Romaria de Nossa Senhora da Cabeça
Data: Segunda e terça-feira de Páscoa
É mais uma invocação de Nossa Senhora da Cabeça, tão comum e querida dos devotos do Alto Minho, pois é celebrada grandiosamente em Freixieiro de Soutelo (Caminha), em Cortes (Monção) e aqui em Cristelo Côvo, Valença. Nas imediações da cidade de Valença, hoje formada pela União de freguesias de Valença, Cristelo Côvo e Arão, celebram-se todos os anos a romaria de Nossa Senhora da Cabeça, na segunda-feira de Páscoa, ocasião para também se celebrar o tradicional ‘Lanço da Cruz’, no rio Minho, e na terça-feira, dia da procissão.

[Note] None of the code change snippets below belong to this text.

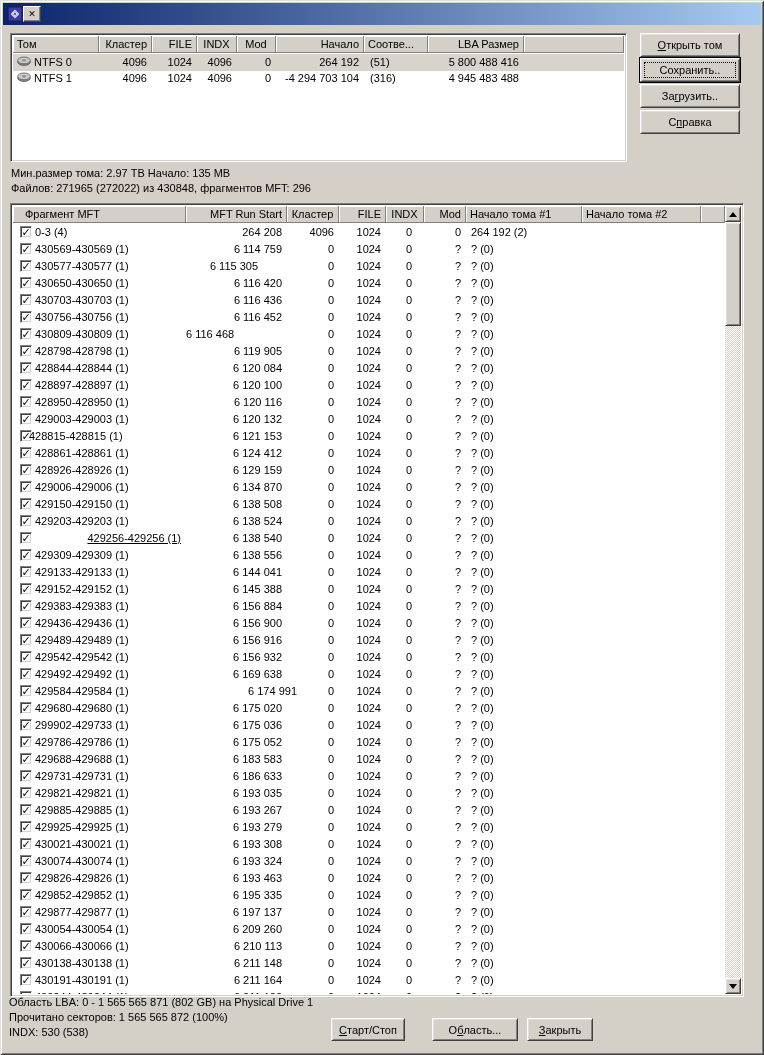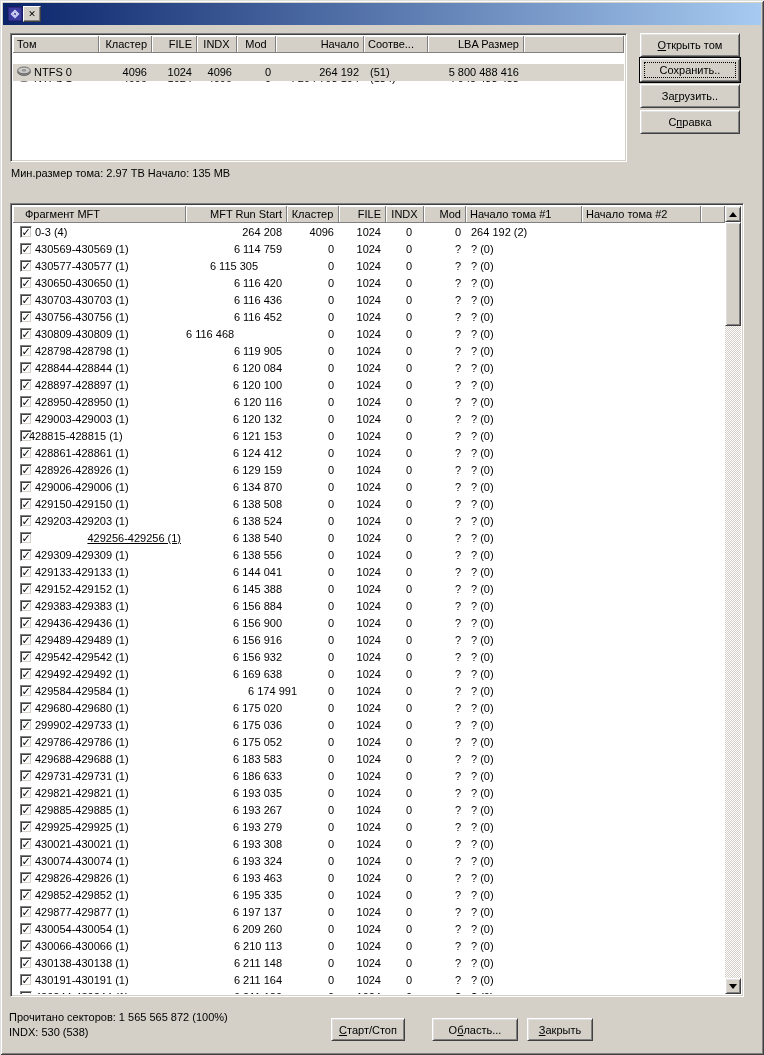"NTFS 0" div.trow { top: 28px -> 18px }
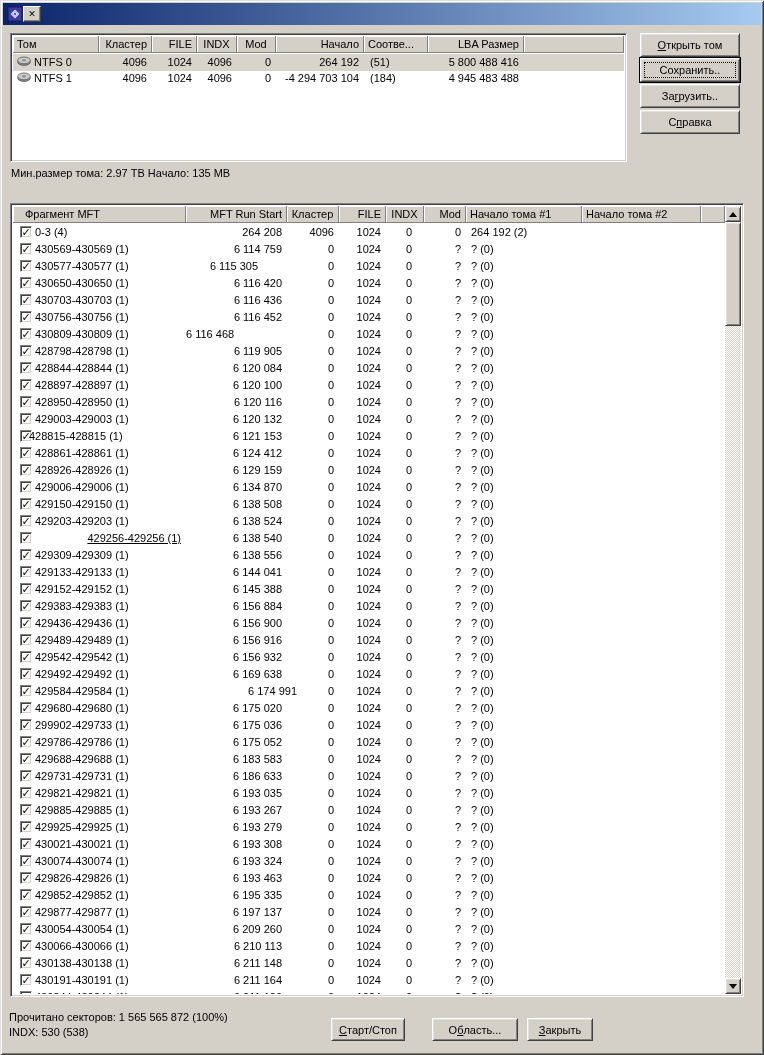"(184)" div.cell { text: 184 -> 316 }
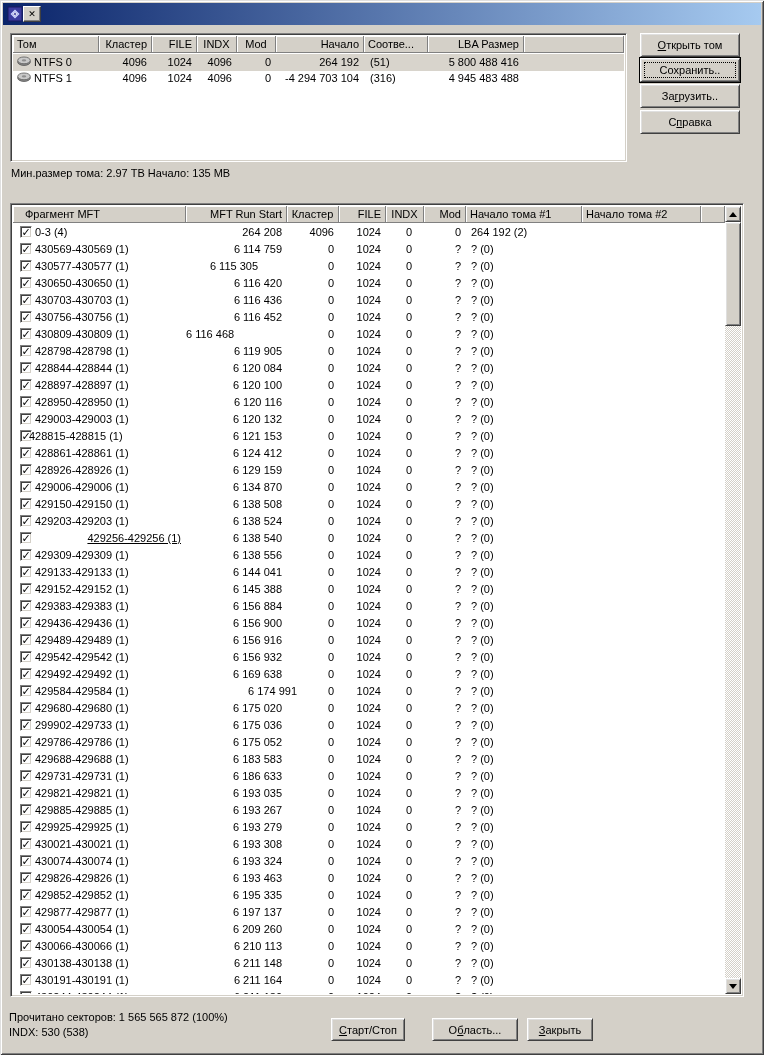"Файлов: 271965 (272022) из 430848," div.stat { html: none -> <div>Файлов: 271965 (272022) из 430848, фрагментов MFT: 296</div> }
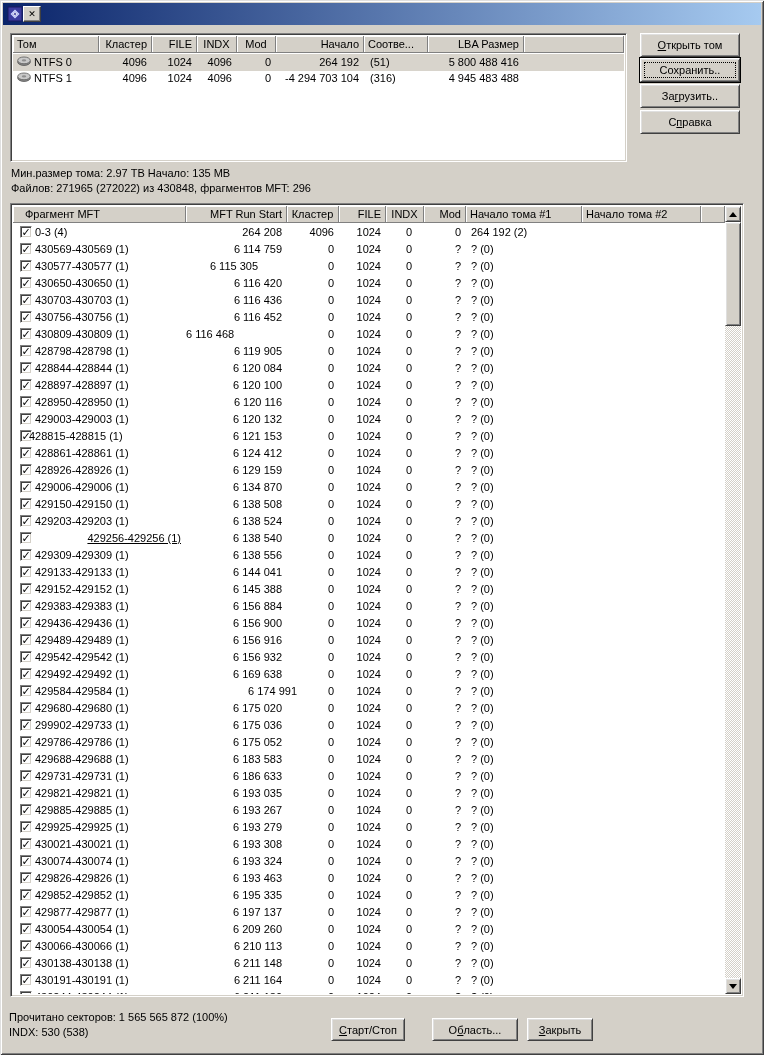"Область LBA: 0 - 1" div.stat { html: none -> <div>Область LBA: 0 - 1 565 565 871 (802 GB) на Physical Drive 1</div> }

O parque com o mesmo nome, junto ao rio Minho, é o local aprazível para acolher os milhares de romeiros da Senhora. Sobem o grande escadório até à capela onde fazem a romaria, com os ex-votos na mão (normalmente uma cabeça de cera), para, depois, entrarem e depositarem a sua esmola. Passam a mão pela imagem da Virgem Protetora, levando-a de seguida à própria cabeça, buscando a proteção e cura dos males da cabeça. Isto porque a iconografia desta invocação apresenta a Senhora com a mão sobre a sua cabeça. Perante tal imagem, os devotos e romeiros seguem o mesmo gesto.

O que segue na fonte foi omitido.